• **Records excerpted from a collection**
○ ○ ○
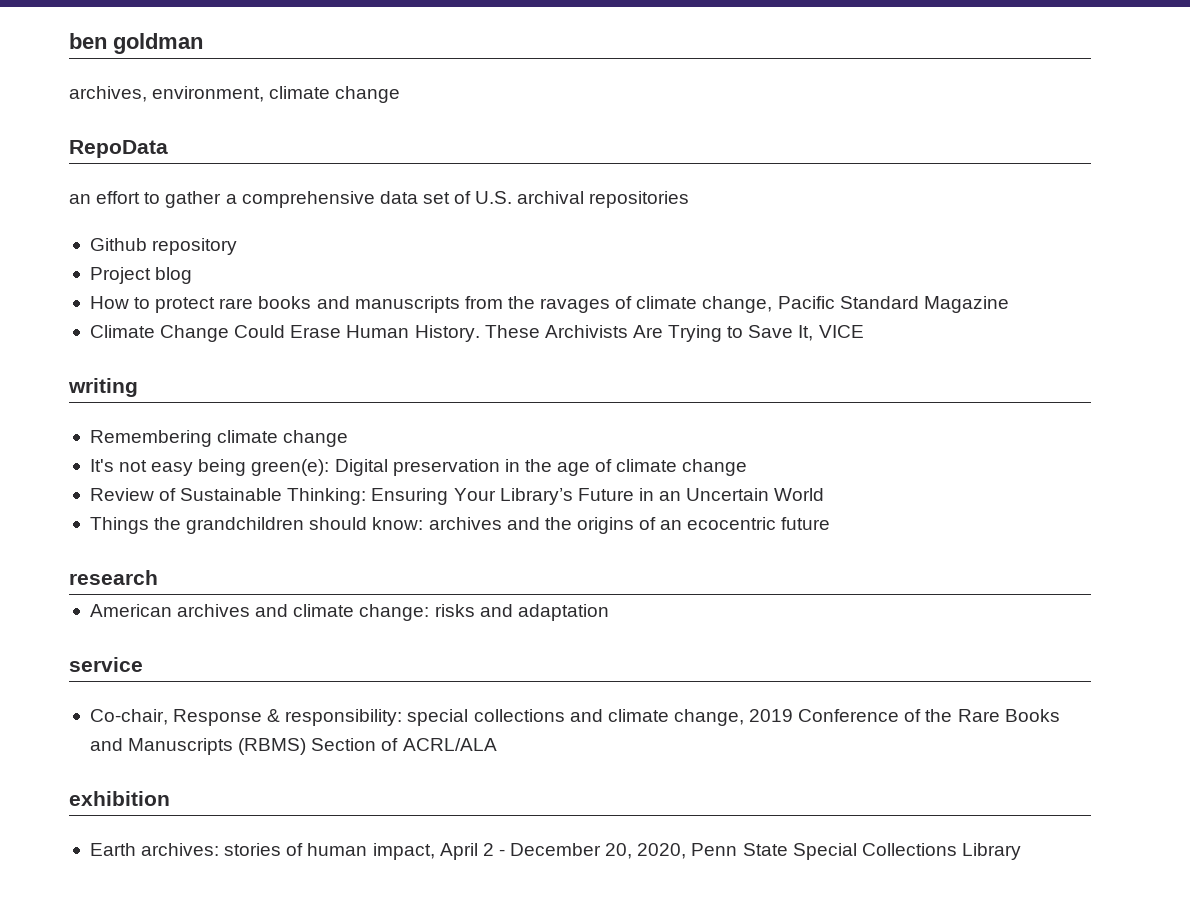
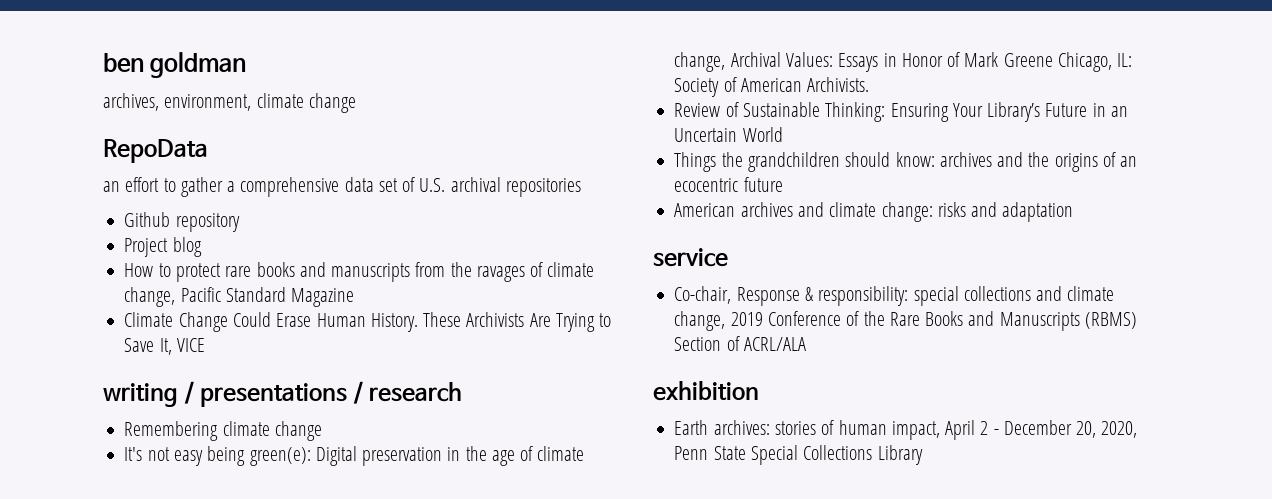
- writing
+ writing / presentations / research
- It's not easy being green(e): Digital preservation in the age of climate change
+ It's not easy being green(e): Digital preservation in the age of climate change, Archival Values: Essays in Honor of Mark Greene Chicago, IL: Society of American Archivists.
- research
○ ○ ○
• **Work request**
Only the lines from the one with "of American Archivists." through the final line above should be repeated, each exactly as written.

• **Answer area**
+ It's not easy being green(e): Digital preservation in the age of climate change, Archival Values: Essays in Honor of Mark Greene Chicago, IL: Society of American Archivists.
- research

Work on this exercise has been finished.